(Entries taken from a collection)
***
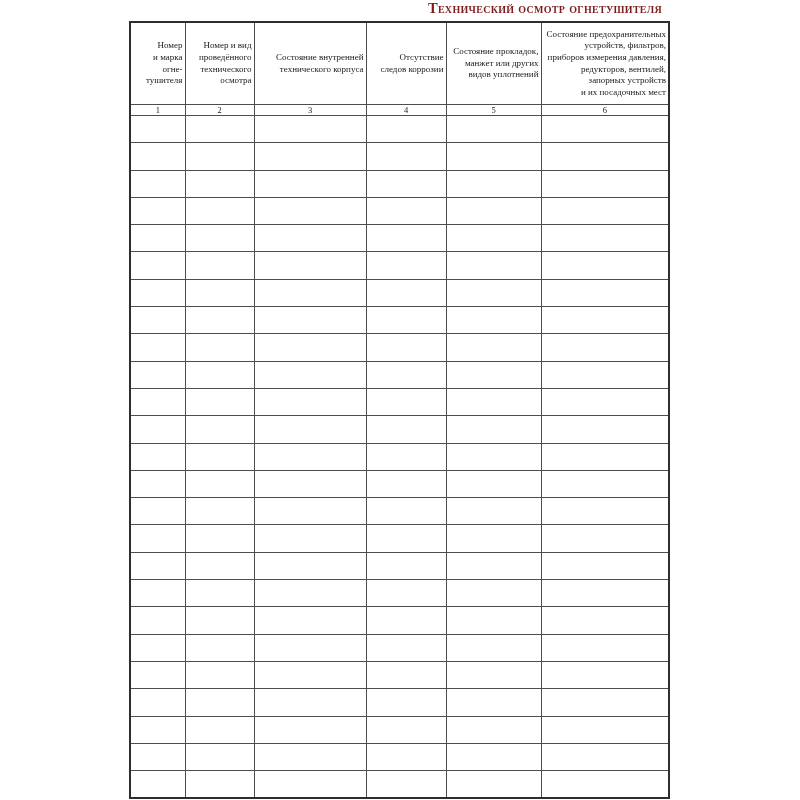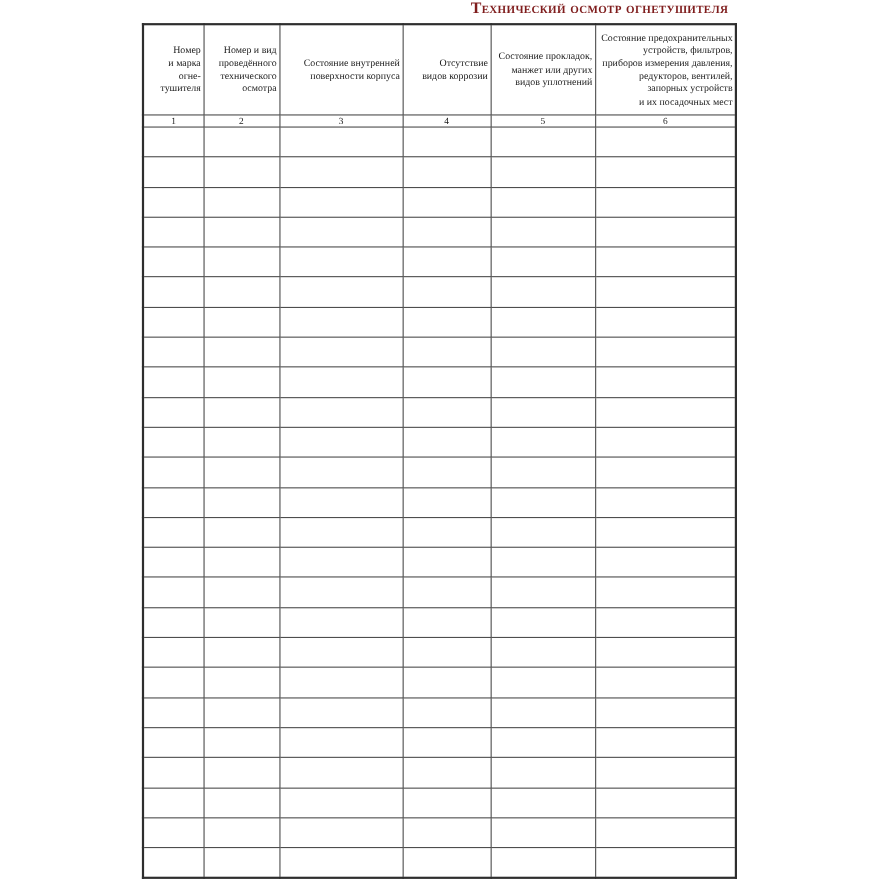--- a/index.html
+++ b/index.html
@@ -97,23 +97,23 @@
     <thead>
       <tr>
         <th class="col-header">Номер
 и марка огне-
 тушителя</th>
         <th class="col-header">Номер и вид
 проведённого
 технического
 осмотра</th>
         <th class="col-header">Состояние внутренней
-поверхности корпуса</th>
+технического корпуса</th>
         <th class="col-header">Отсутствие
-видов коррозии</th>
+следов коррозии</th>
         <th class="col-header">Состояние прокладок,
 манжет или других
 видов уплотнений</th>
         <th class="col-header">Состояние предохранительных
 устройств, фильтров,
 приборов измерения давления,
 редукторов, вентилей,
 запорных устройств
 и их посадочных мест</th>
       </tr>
***
→ What to do: Reproduce each line of the records exactly and exclude any images.

→ Solution:
--- a/index.html
+++ b/index.html
@@ -97,23 +97,23 @@
     <thead>
       <tr>
         <th class="col-header">Номер
 и марка огне-
 тушителя</th>
         <th class="col-header">Номер и вид
 проведённого
 технического
 осмотра</th>
         <th class="col-header">Состояние внутренней
-поверхности корпуса</th>
+технического корпуса</th>
         <th class="col-header">Отсутствие
-видов коррозии</th>
+следов коррозии</th>
         <th class="col-header">Состояние прокладок,
 манжет или других
 видов уплотнений</th>
         <th class="col-header">Состояние предохранительных
 устройств, фильтров,
 приборов измерения давления,
 редукторов, вентилей,
 запорных устройств
 и их посадочных мест</th>
       </tr>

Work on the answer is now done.